QC Specialist with Project Manager skills

Are you passionate about bringing quality products to patients? Do you have experience within QC processes and CMO handling?

If so, now is your chance to join Ascendis Pharma as one of our new QC Specialists.

Ascendis Pharma is a global biopharmaceutical company committed to making a meaningful difference in patients’ lives. Guided by our core values of Patients, Science, and Passion, we are applying our innovative TransCon® technology platform to fulfill our mission of developing new therapies that demonstrate best-in-class potential to address unmet medical needs.

At our headquarters in Hellerup, Denmark, research facilities in Heidelberg, Germany, and additional offices across Europe and the United States, we are advancing programs in our Endocrinology Rare Disease and Oncology portfolios. We also collaborate with partners on the development of TransCon-based products in other therapeutic areas and markets.

This is an exciting opportunity to work in a fast-paced environment, collaborate with cross-functional, global teams working together to achieve extraordinary results.

You will be joining the QC Chemistry team consisting of 8 colleagues, and report directly to Dorte Søe, Senior Director and Head of QC Chemistry who is based in Hellerup.

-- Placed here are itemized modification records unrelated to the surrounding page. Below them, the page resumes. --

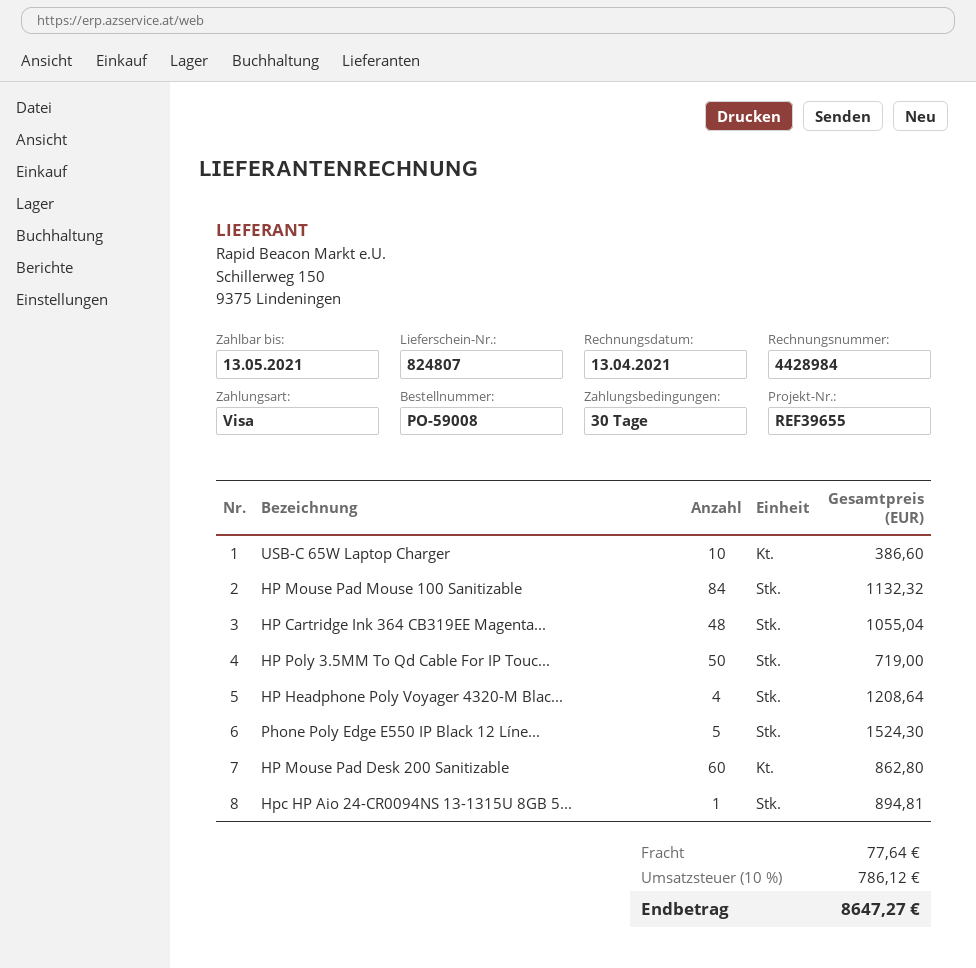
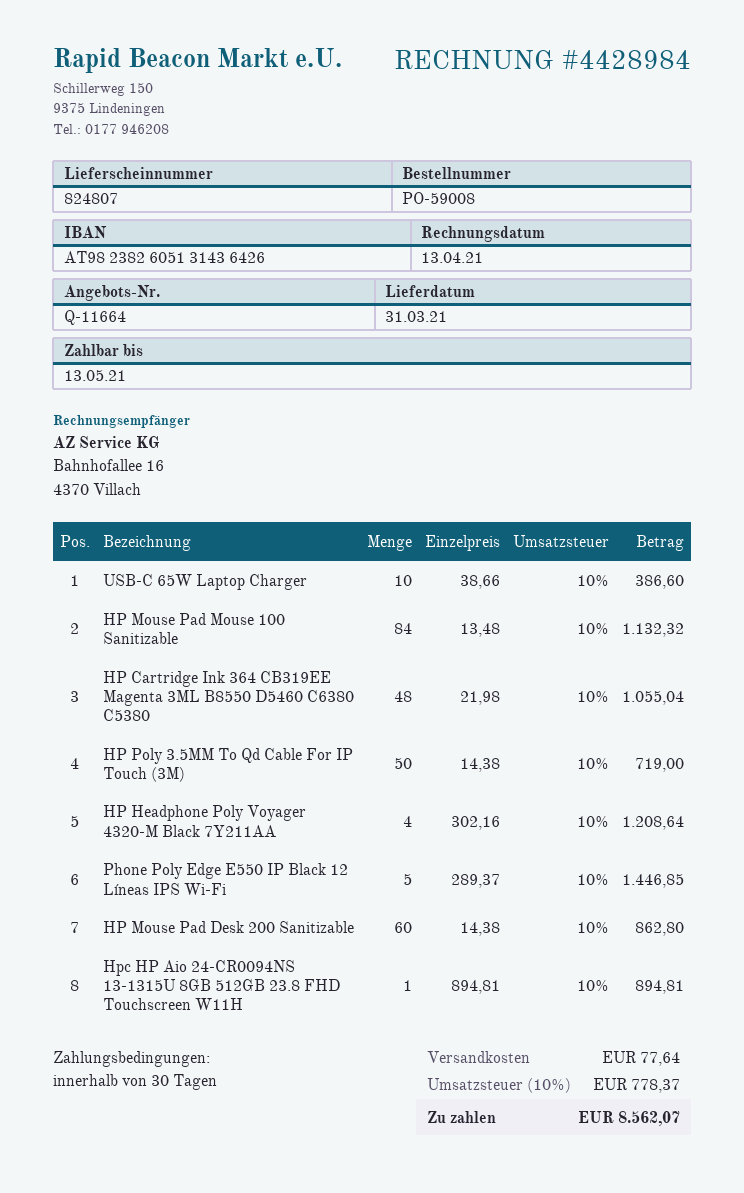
Phone Poly Edge E550 IP Black 12 Líne...: 5 for 1524.30 -> 5 for 1446.85
tax: 10% = 786.12 -> 10% = 778.37
total: 8647.27 -> 8562.07

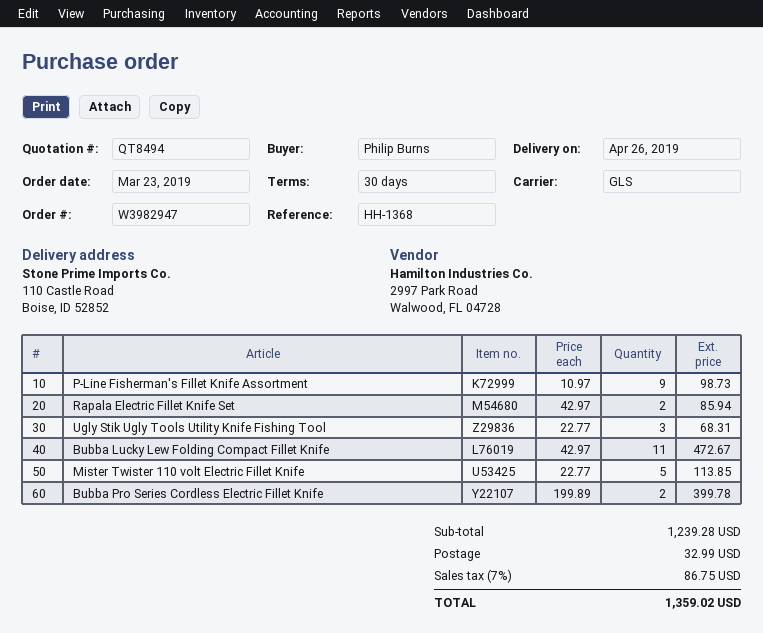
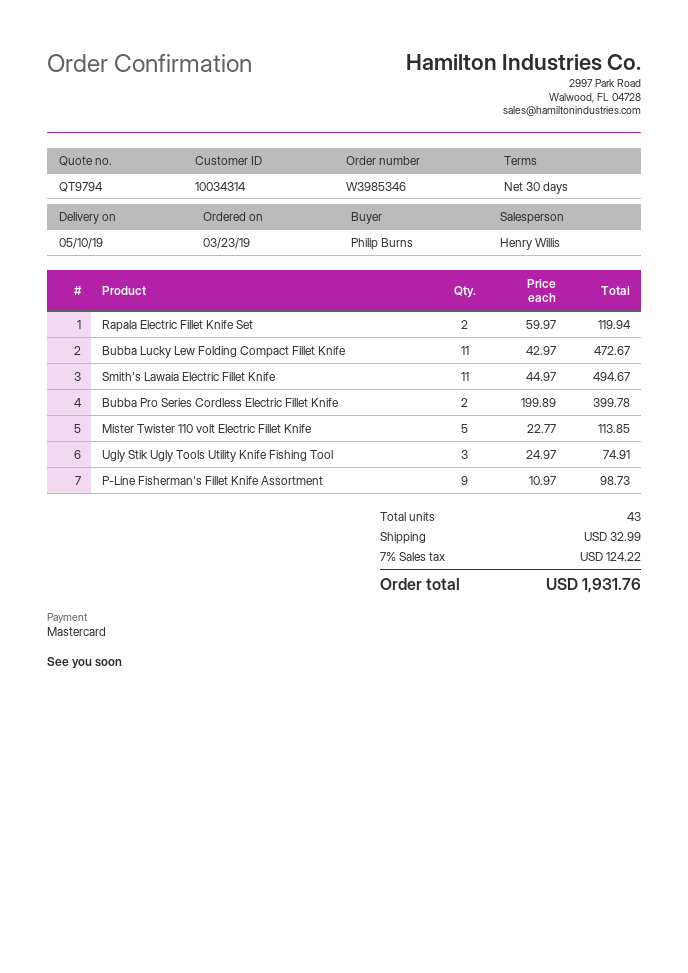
quote number: QT8494 -> QT9794
order number: W3982947 -> W3985346
delivery date: 2019-04-26 -> 2019-05-10
Rapala Electric Fillet Knife Set: 2 x 42.97 = 85.94 -> 2 x 59.97 = 119.94
Ugly Stik Ugly Tools Utility Knife Fishing Tool: 3 x 22.77 = 68.31 -> 3 x 24.97 = 74.91
Smith's Lawaia Electric Fillet Knife: none -> 11 x 44.97 = 494.67
tax: 7% = 86.75 -> 7% = 124.22
total: 1359.02 -> 1931.76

Your key responsibilities will be:

• Coordinate and keep oversight of analytical activities between Ascendis and CMOs
• Be the QC responsible for the Tech Transfer of tasks related to analysis to a new CMO, and ensure establishing a good collaboration environment
• Facilitate and support analytical performance and efficiency improvements at CMO’s and internally at Ascendis
• Writing of regulatory documentation and follow-up on post-approval commitments to authorities

Qualifications and Skills:

You hold a relevant academic degree – preferably a Master of Science degree in Chemistry, Engineering, Pharmacy or the like – and several years of experience within QC and the Pharmaceutical industry.

Furthermore, you have:

• Deep understanding of the processes in a QC Laboratory supporting the chemical manufacturing either from a QC laboratory or an Analytical Development Laboratory
• Experience with Tech Transfer of analytical methods between different sites or companies, including validation of analytical methods.
• Understanding of the complexity of not being directly involved in the laboratory work, but work remotely with CMO’s
• Experience working with GMP and relevant guidelines.
• Experience in supporting the Q&A process and Life Cycle Management of the regulatory files.

Key competencies:

You are a strong team player, analytical, and have a can-do attitude.

You possess an entrepreneurial mindset and can thrive in an informal, open environment where innovation and change are key.

A team mindset is essential, and flexibility to new projects and priorities is needed to support each other within the team

Office: Ascendis Pharma resides in Tuborg Havn, Hellerup

Apply now.

We evaluate applications when received, so we encourage you to apply as soon as possible. Please note that we conduct interviews on a rolling basis and reserve the right to remove the job posting at any time.

To ensure your application is reviewed, please submit it through the specified platform - applications sent by email or other channels will not be evaluated.

For more details about the position or the company, please contact Dorte Søe, Senior Director and Head of QC Chemistry, dso@ascendispharma.com

You can learn more about Ascendis by visiting our website www.ascendispharma.com

Applications must be submitted in English and will be treated confidentially.

A note to recruiters:

We do not allow external search party solicitation. Presentation of candidates without written permission from the Ascendis Pharma HR team (specifically from: Talent Acquisition Partner or Human Resources Director) is not allowed. If this occurs, your ownership of these candidates will not be acknowledged.